Yes, if i remove the X config, then X starts using the Intel chipset.

But I need to use the AMD one for hardware acceleration etc.

----------

## FRIGN

 *deutronium wrote:*   

> Yes, if i remove the X config, then X starts using the Intel chipset.
> 
> But I need to use the AMD one for hardware acceleration etc.

 

Ok, then please post the output of your Xorg.conf.
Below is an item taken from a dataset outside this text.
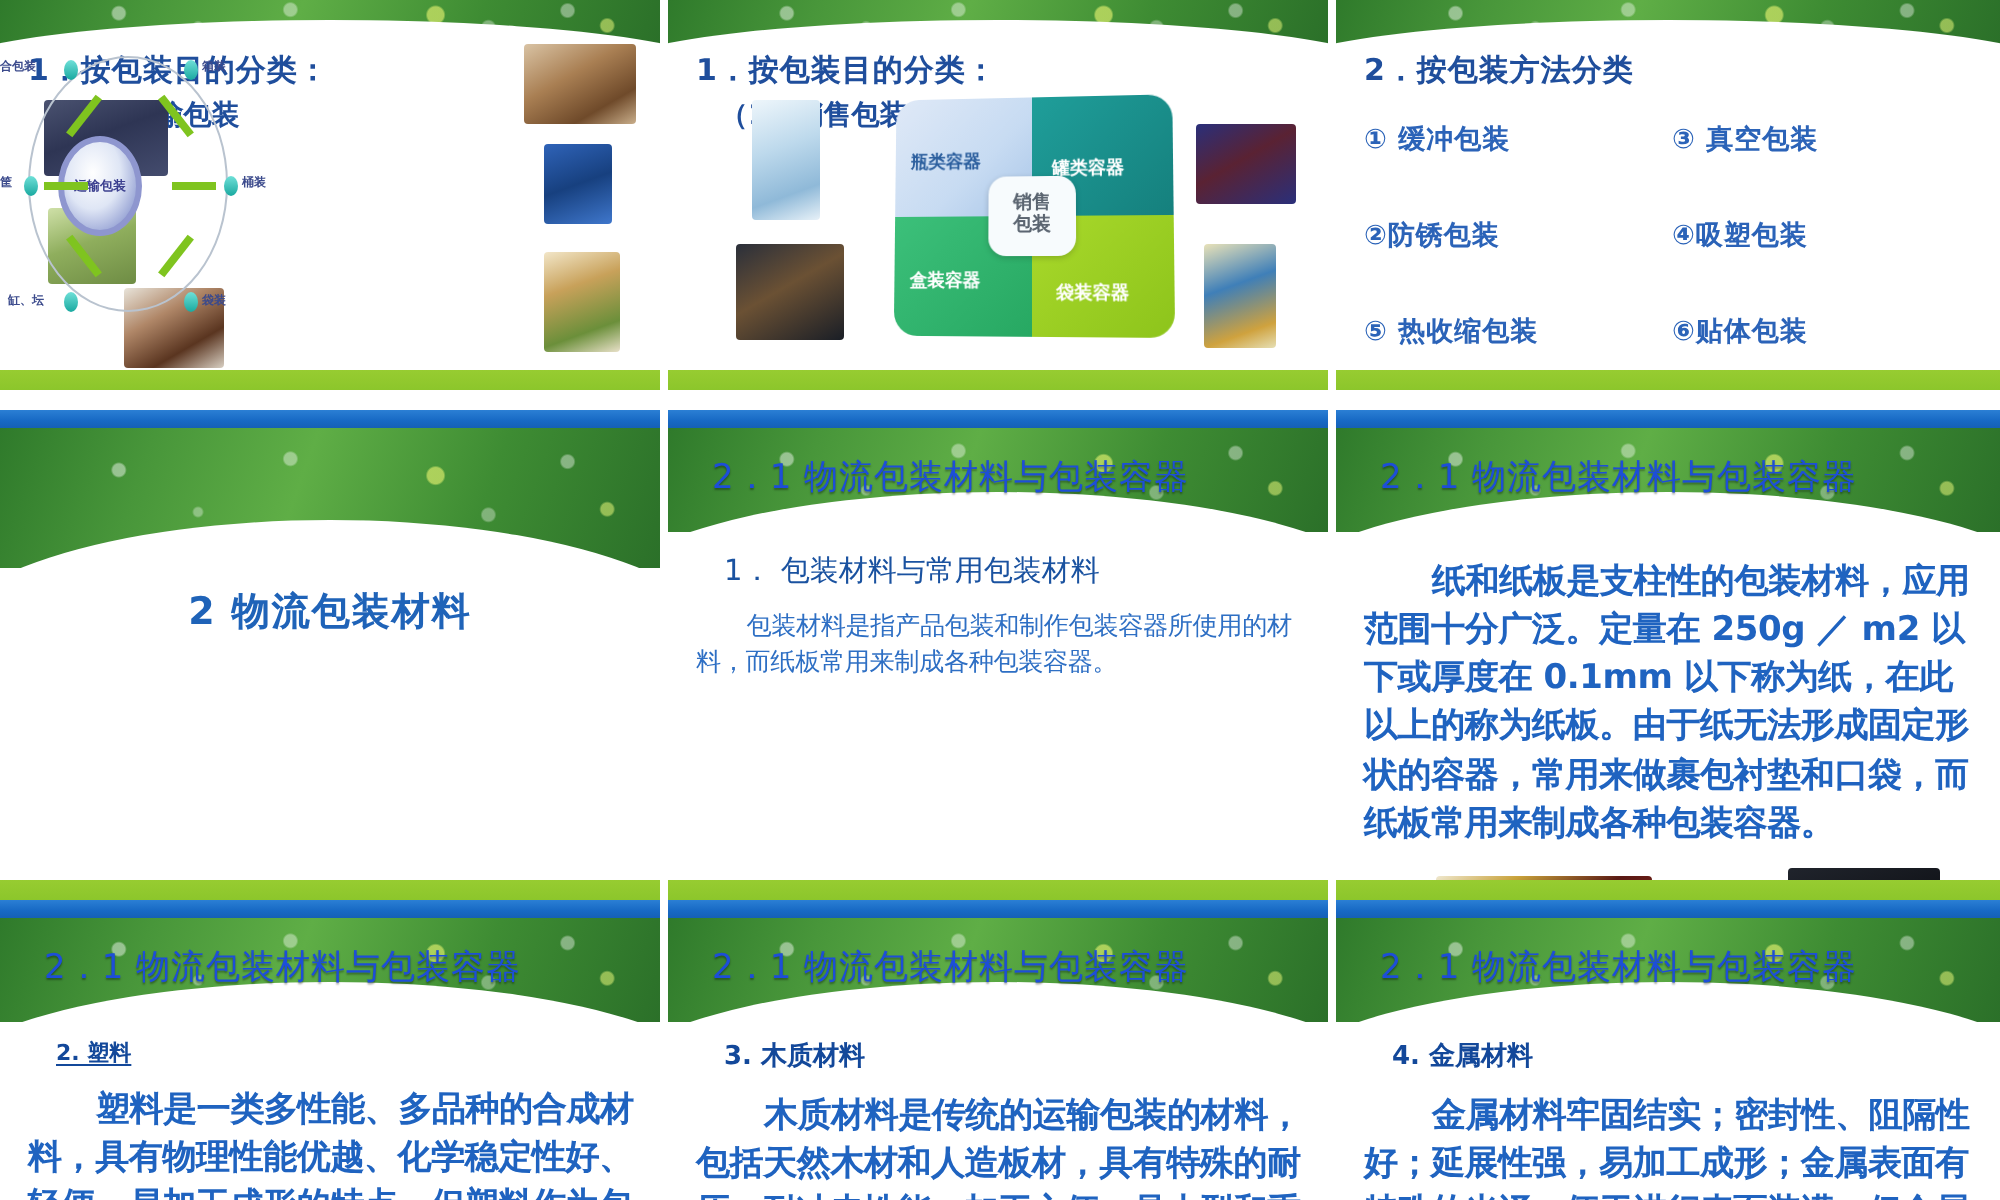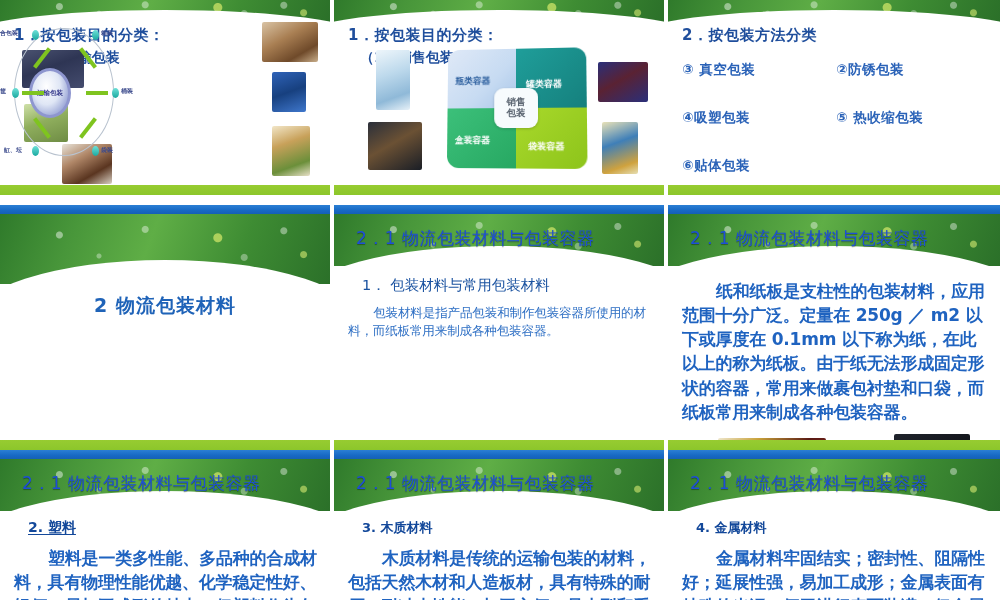"① 缓冲包装" div.method { html: none -> <div>① 缓冲包装</div> }
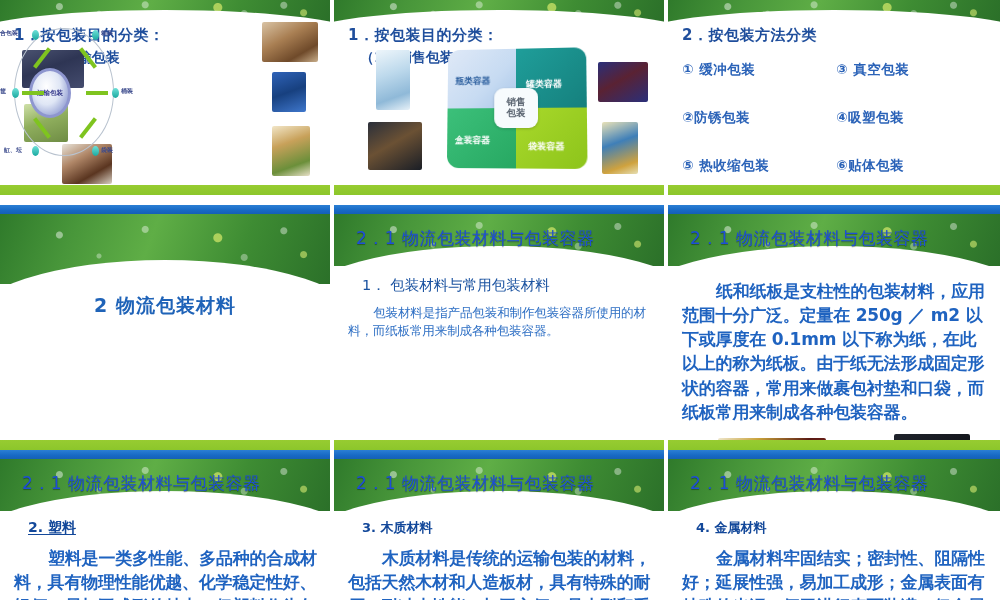"2. 塑料" .h3 { font-size: 14px -> 11px }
It seems as if the Screen-Section is wrong.

Did you try Xorg -configure?

----------

## deutronium

I tried Xorg -configure but it just generated an intel config file, so it used the Intel chipset:

The aticonfig generated one, that causes X not to start is:

Section "ServerLayout"

	Identifier     "aticonfig Layout"

	Screen      0  "aticonfig-Screen[0]-0" 0 0

EndSection

Section "Module"

EndSection

Section "Monitor"

	Identifier   "aticonfig-Monitor[0]-0"

	Option	    "VendorName" "ATI Proprietary Driver"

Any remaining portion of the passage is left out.